➸ koniec

4.7K 243 94
                                    

Od szczeniackiej miłości Summer do Luke'a minęło sześć lat. Jedynie czasami, zdarzało jej się wracać do tamtych wakacji, ze zwykłej tęsknoty za nim. Od czasu jego wyjazdu do Stanów, cztery lata temu, nie widzieli się nawet raz, a ich kontakt zupełnie się urwał. Tęskniła za nim, jak za nikim wcześniej, w końcu był jej bratem, a z rodzeństwem powinno się trzymać, za wszelką cenę.

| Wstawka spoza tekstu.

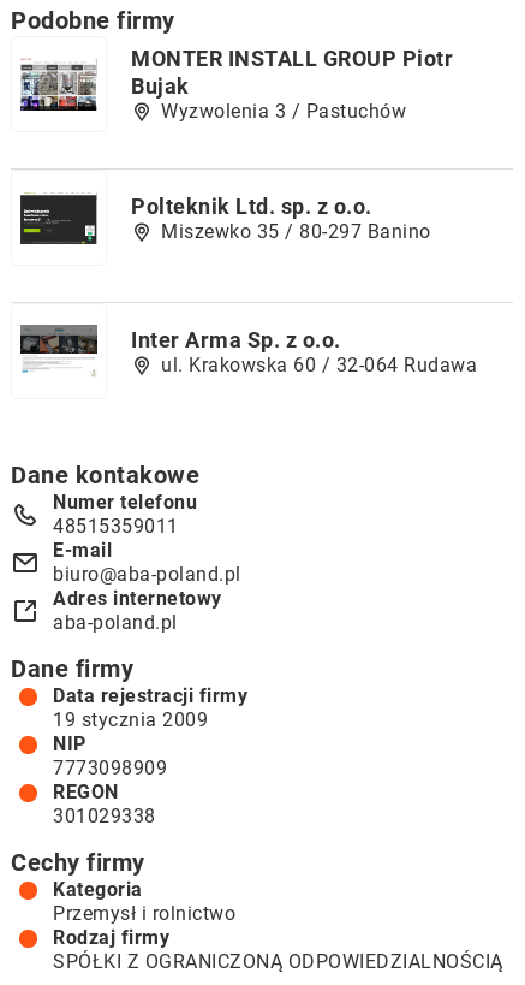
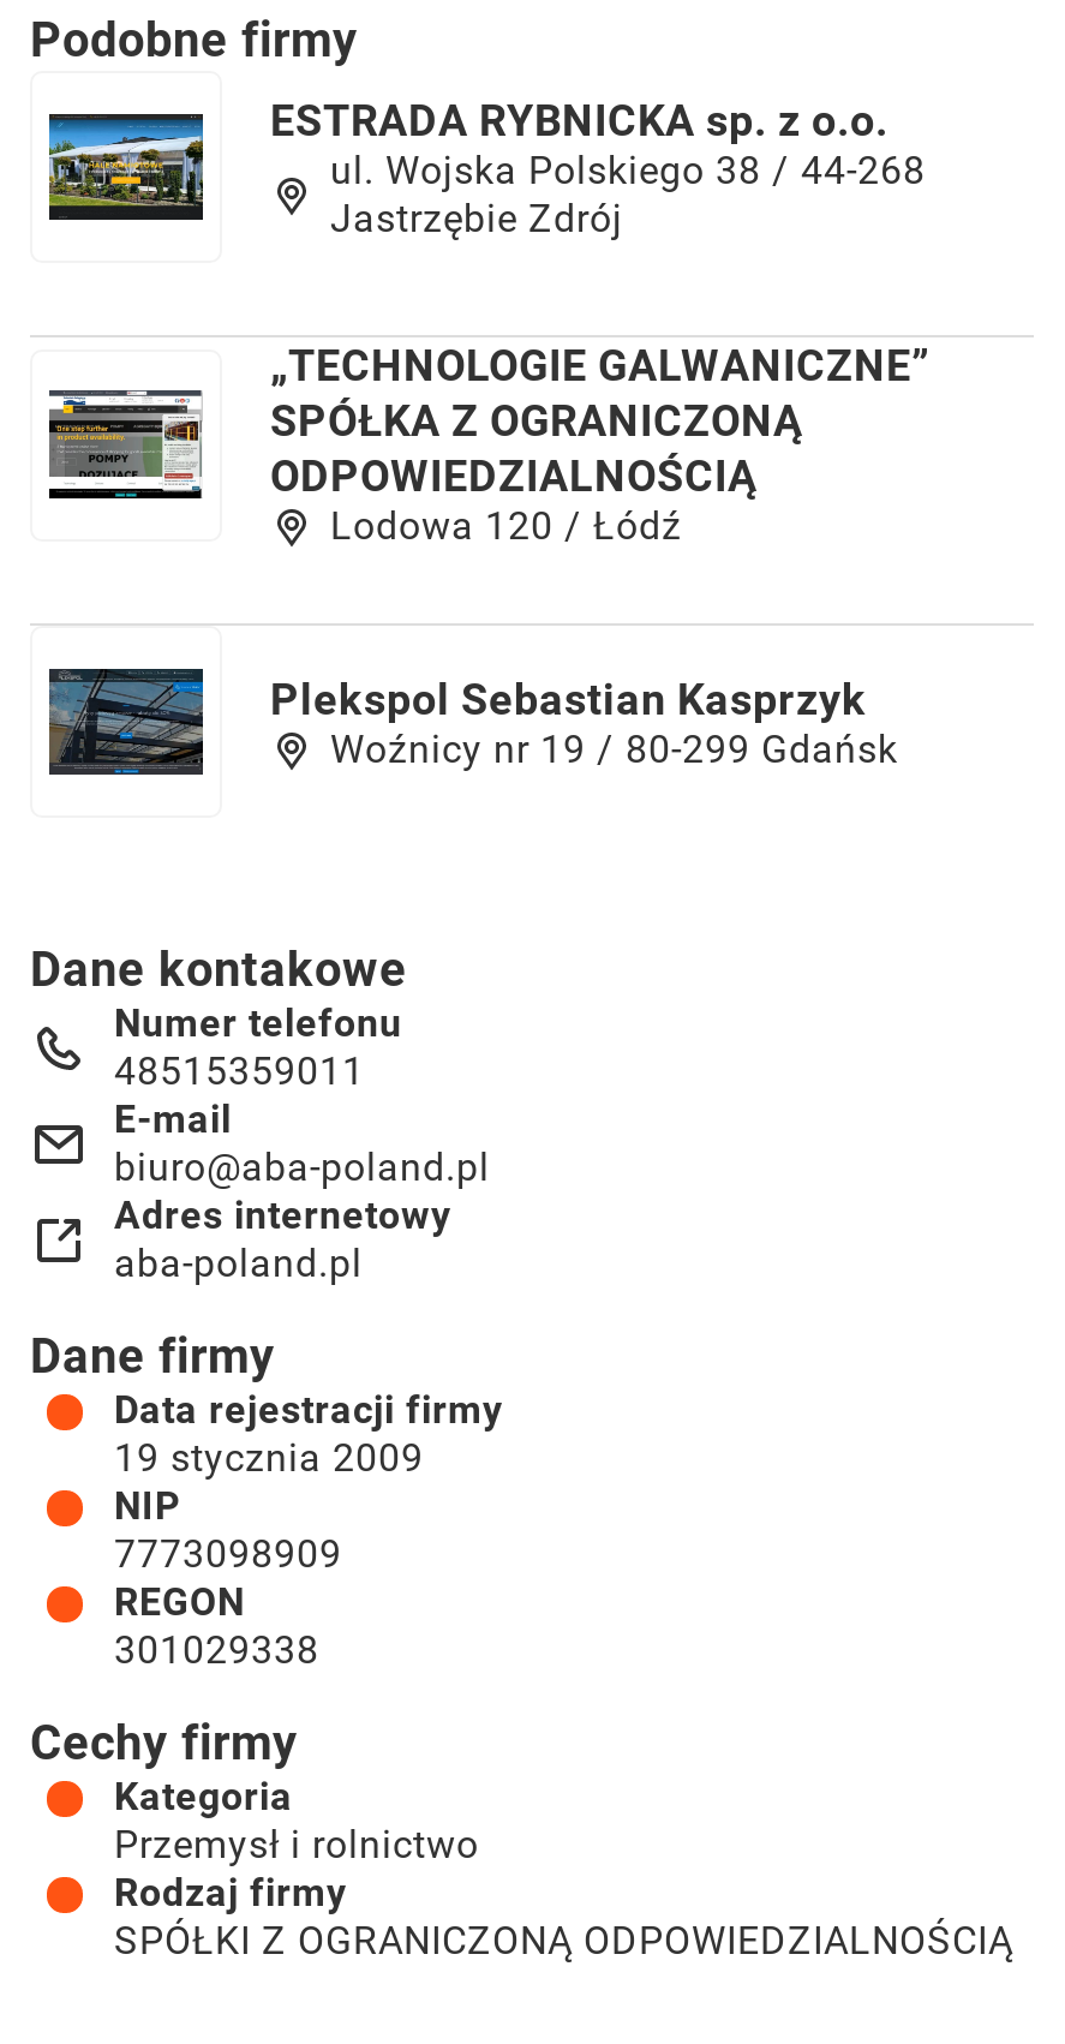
[20,46,453,123] [image] | MONTER INSTALL GROUP Piotr | Bujak | Wyzwolenia 3 / Pastuchów -> [47,94,926,240] [image] | ESTRADA RYBNICKA sp. z o.o. | ul. Wojska Polskiego 38 / 44-268 | Jastrzębie Zdrój
[19,192,431,244] [image] | Polteknik Ltd. sp. z o.o. | Miszewko 35 / 80-297 Banino -> [49,340,929,549] [image] | „TECHNOLOGIE GALWANICZNE” | SPÓŁKA Z OGRANICZONĄ | ODPOWIEDZIALNOŚCIĄ | Lodowa 120 / Łódź
[20,324,477,378] [image] | Inter Arma Sp. z o.o. | ul. Krakowska 60 / 32-064 Rudawa -> [47,667,898,777] [image] | Plekspol Sebastian Kasprzyk | Woźnicy nr 19 / 80-299 Gdańsk

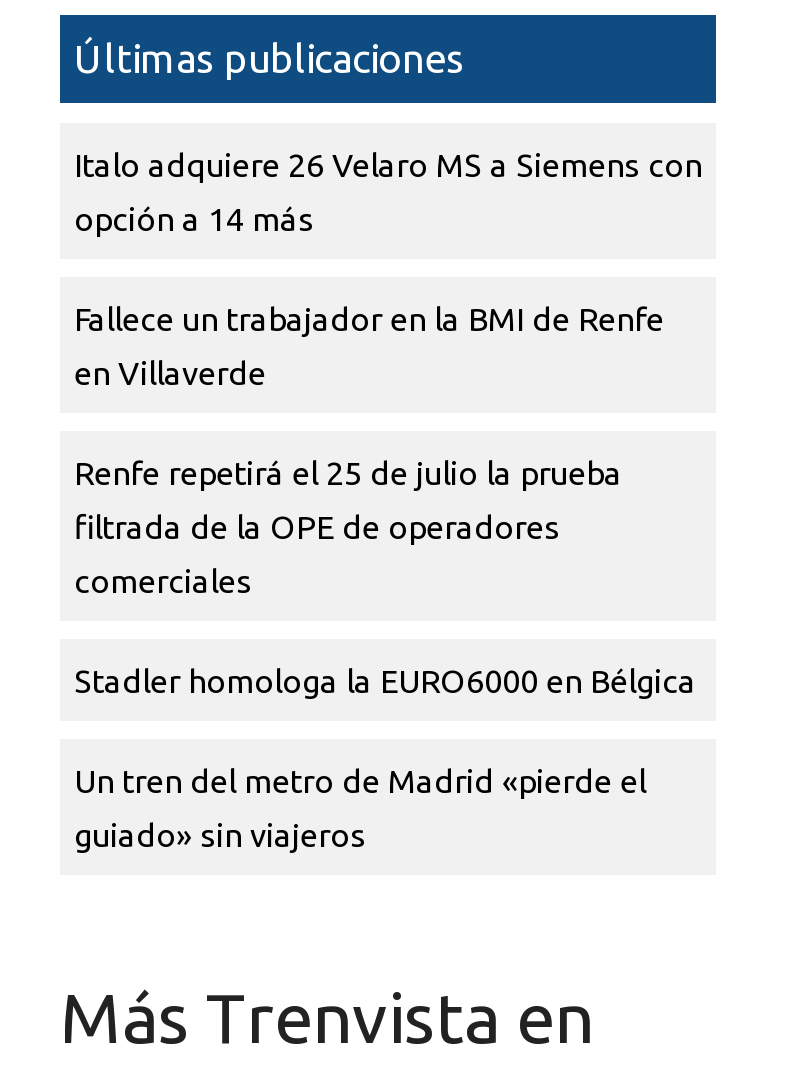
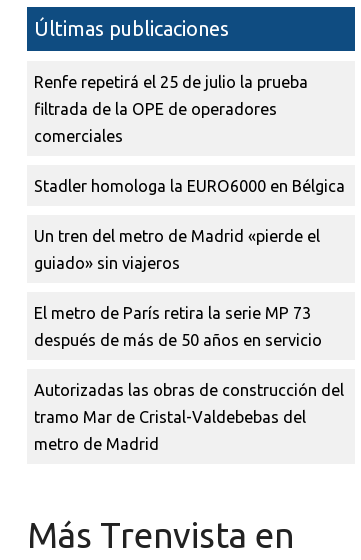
[74,147,702,391] Italo adquiere 26 Velaro MS a Siemens con | opción a 14 más | Fallece un trabajador en la BMI de Renfe | en Villaverde -> none
moved [74,455,696,853] -> [34,73,345,272]: Renfe repetirá el 25 de julio la prueba | filtrada de la OPE de operadores | comerciales | Stadler homologa la EURO6000 en Bélgica | Un tren del metro de Madrid «pierde el | guiado» sin viajeros
none -> [34,304,344,453] El metro de París retira la serie MP 73 | después de más de 50 años en servicio | Autorizadas las obras de construcción del | tramo Mar de Cristal-Valdebebas del | metro de Madrid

Co z resztą ich paczki, zapytacie?

Michael? On zaręczył się trzy miesiące temu, z dziewczyną imieniem Aurel. Zdaniem wielu, nie pasowali do siebie zupełnie, ale to jak on mocno kochał ją, a ona jego, było nie do zdarcia.

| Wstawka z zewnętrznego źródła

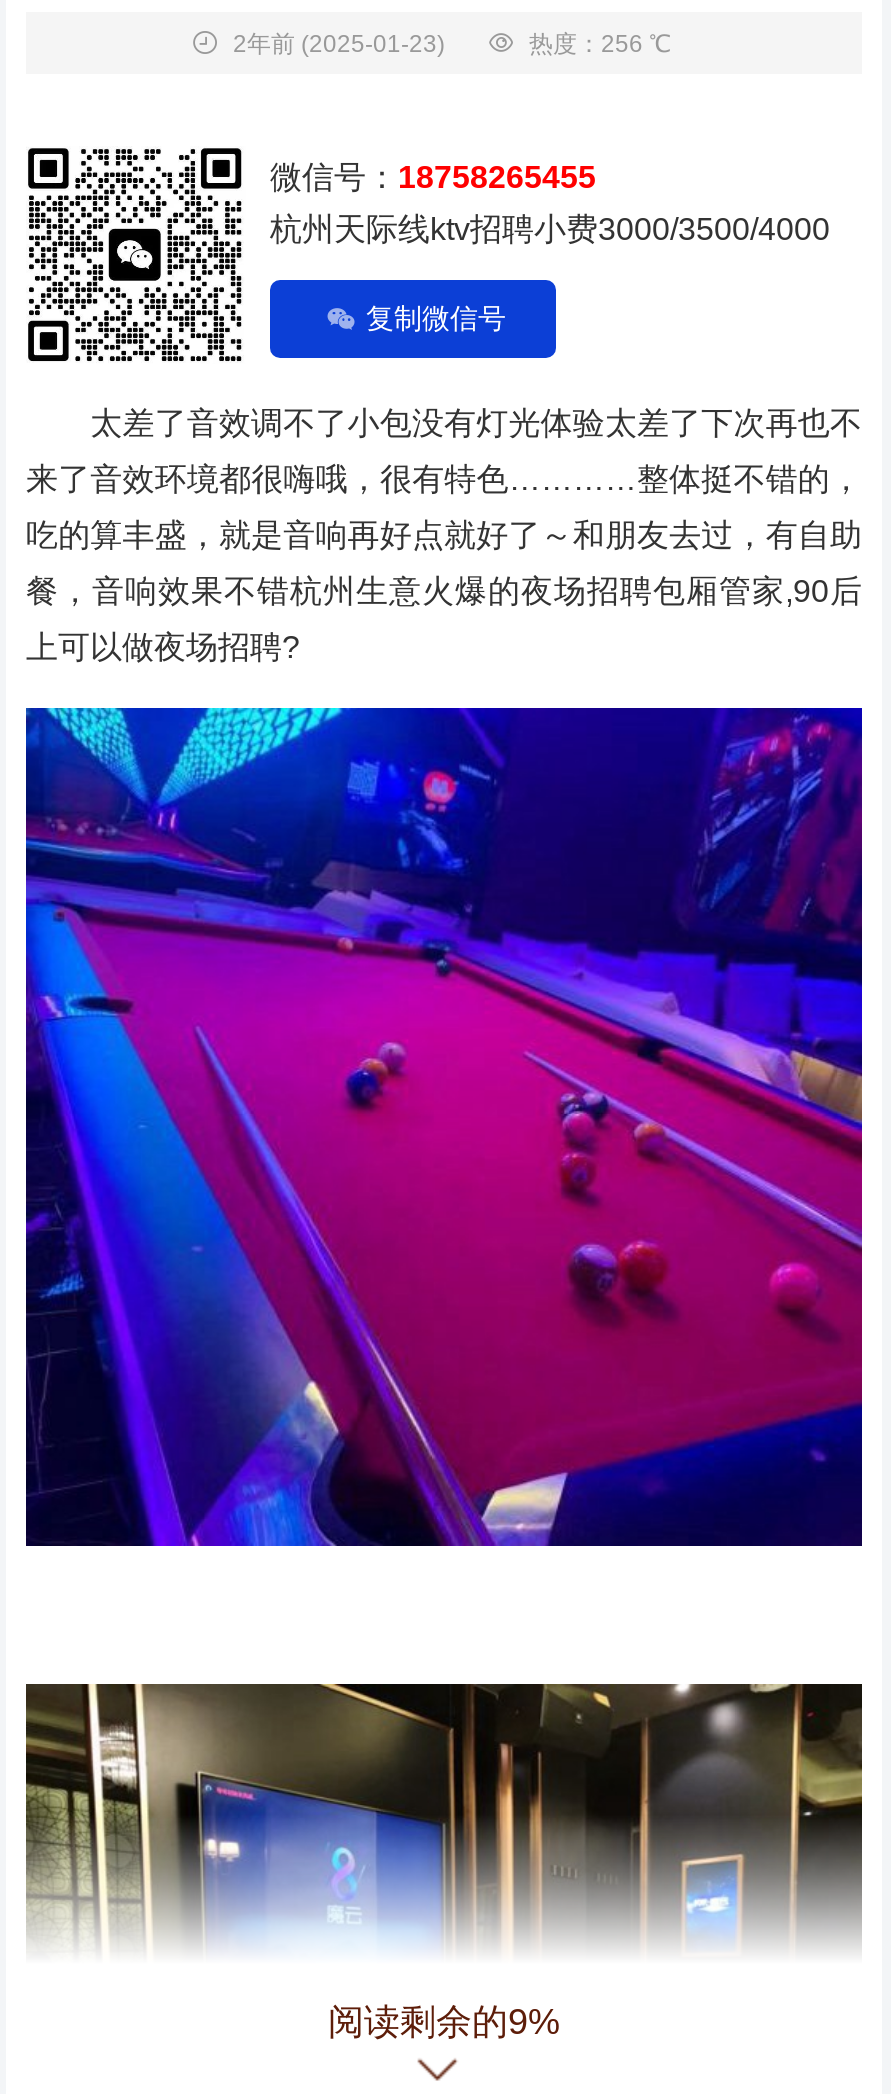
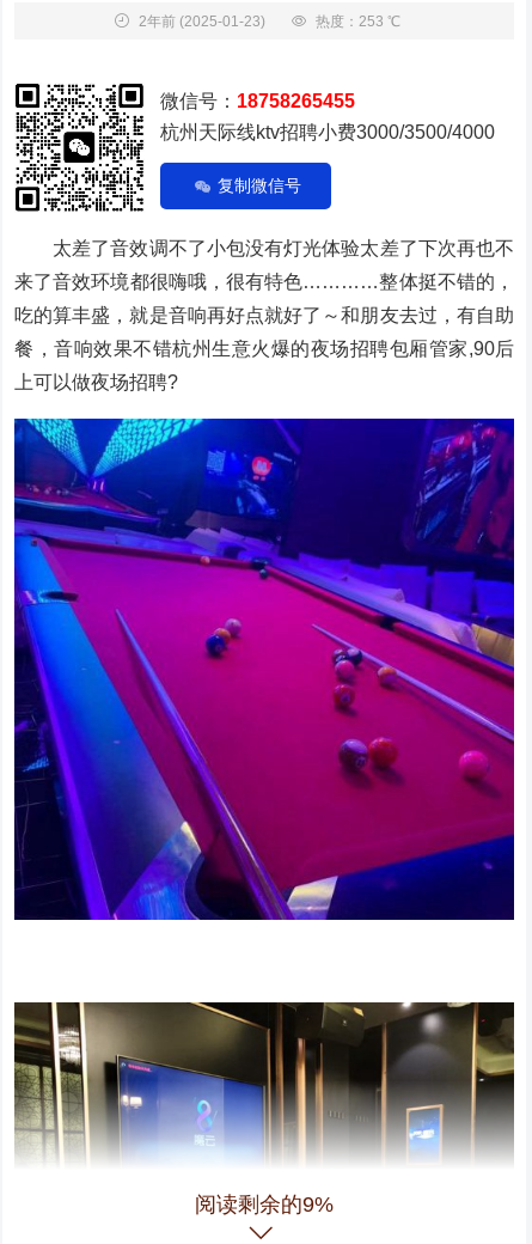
[529,30,671,58] 热度：256 ℃ -> [315,13,400,30] 热度：253 ℃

Harry i Rosalie rozstawali się i schodzili, i tak w kółko i w kółko, do czasu aż w jej brzuchu nie zaczął rozwijać się mały brzdąc, który obecnie mial już ponad roczek. Michael, na nieszczęście Harry'ego i Rose, nauczył go wypowiadać jedno słowo przy każdej okazji. Jak ogromnie zdziwieni byli ludzie, gdy podczas spaceru, ten mały szkrab widząc ptaki, psy czy choćby ludzi, wykrzykiwał „kurwa" na cały głos.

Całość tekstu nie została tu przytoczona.